╭──

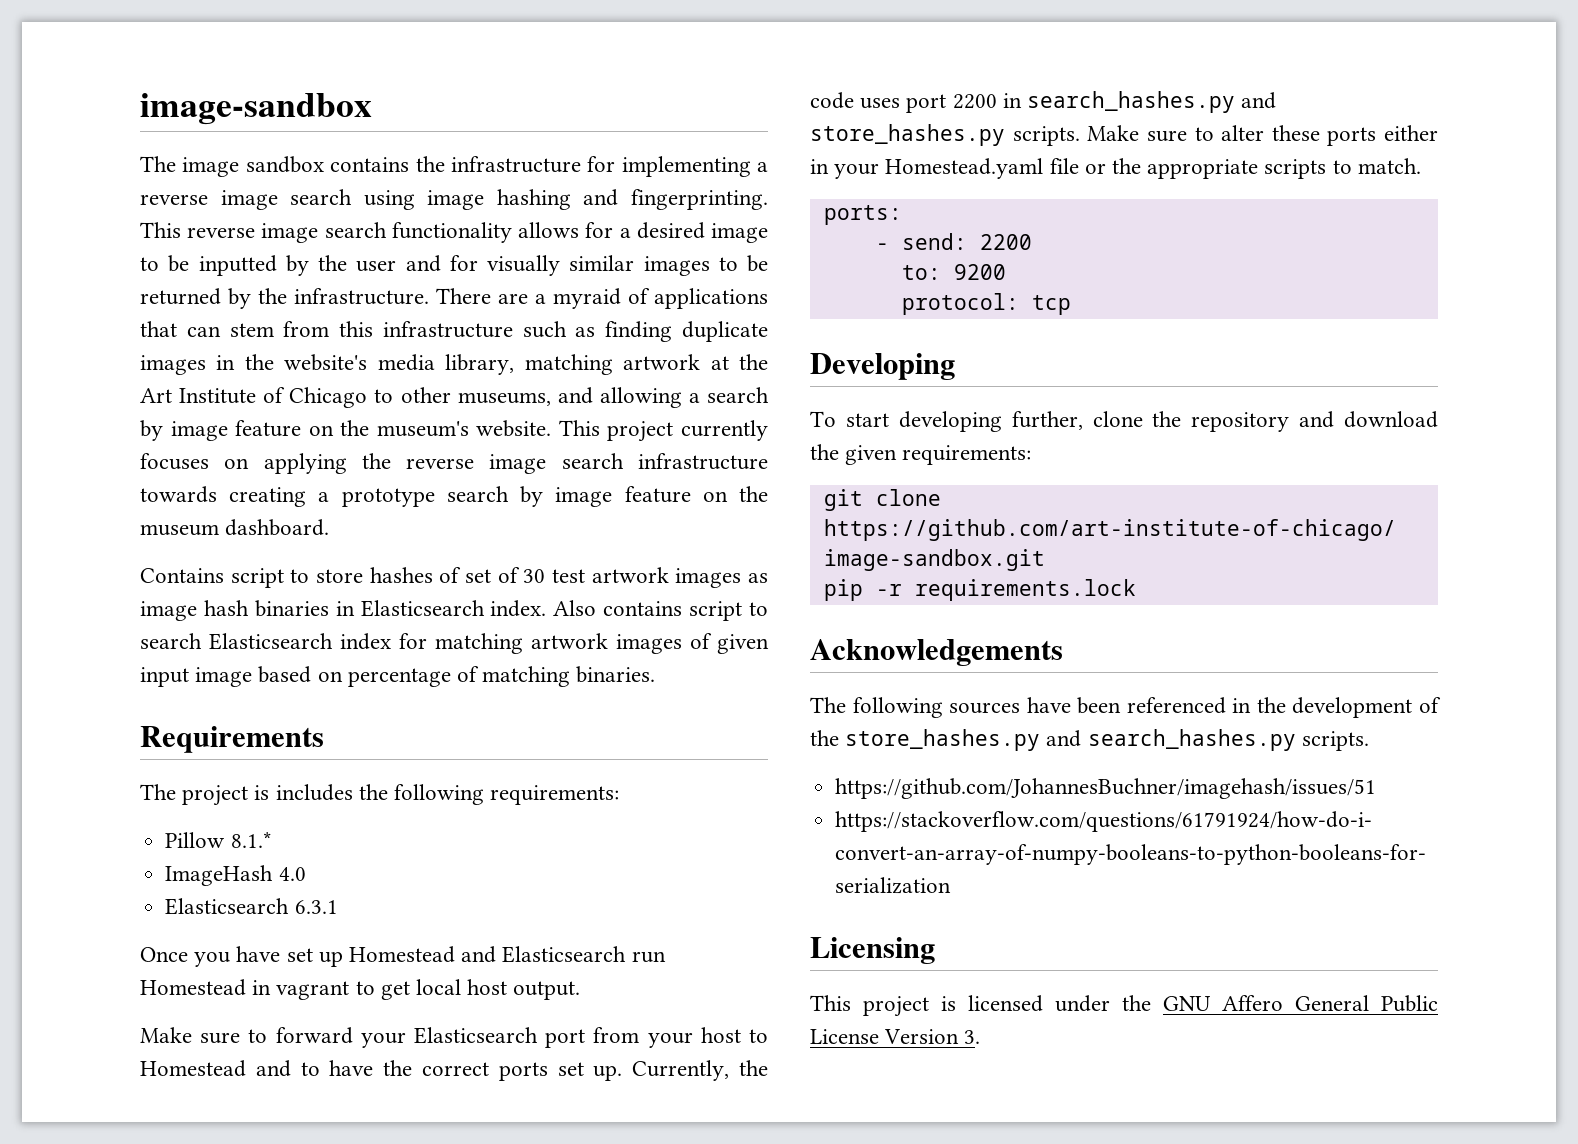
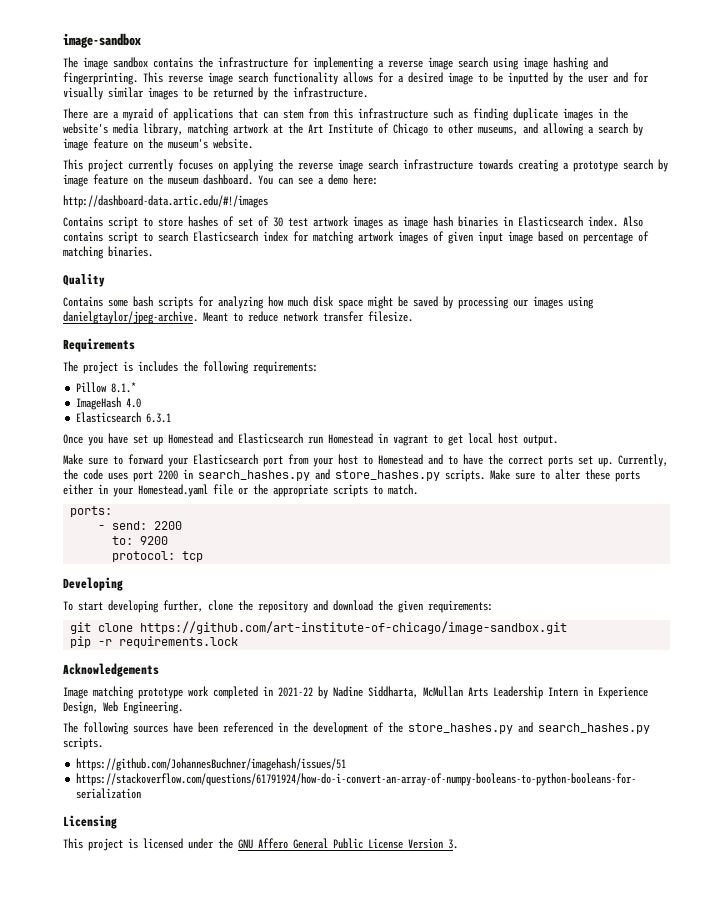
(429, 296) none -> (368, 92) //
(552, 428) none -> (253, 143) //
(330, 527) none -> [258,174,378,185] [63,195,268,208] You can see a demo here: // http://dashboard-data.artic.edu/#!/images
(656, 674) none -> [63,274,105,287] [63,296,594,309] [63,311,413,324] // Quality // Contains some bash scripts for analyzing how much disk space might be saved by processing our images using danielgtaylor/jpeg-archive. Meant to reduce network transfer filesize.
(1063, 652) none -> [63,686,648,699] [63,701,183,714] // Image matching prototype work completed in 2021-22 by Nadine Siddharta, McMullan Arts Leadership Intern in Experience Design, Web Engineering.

╰──

Beginning at the line with "(552, 428) none -> (253, 143) //" and ending at the line with "(330, 527) none", reproduce each line of the data above exactly, and add no other lines.

TASK RESULT:
(552, 428) none -> (253, 143) //
(330, 527) none -> [258,174,378,185] [63,195,268,208] You can see a demo here: // http://dashboard-data.artic.edu/#!/images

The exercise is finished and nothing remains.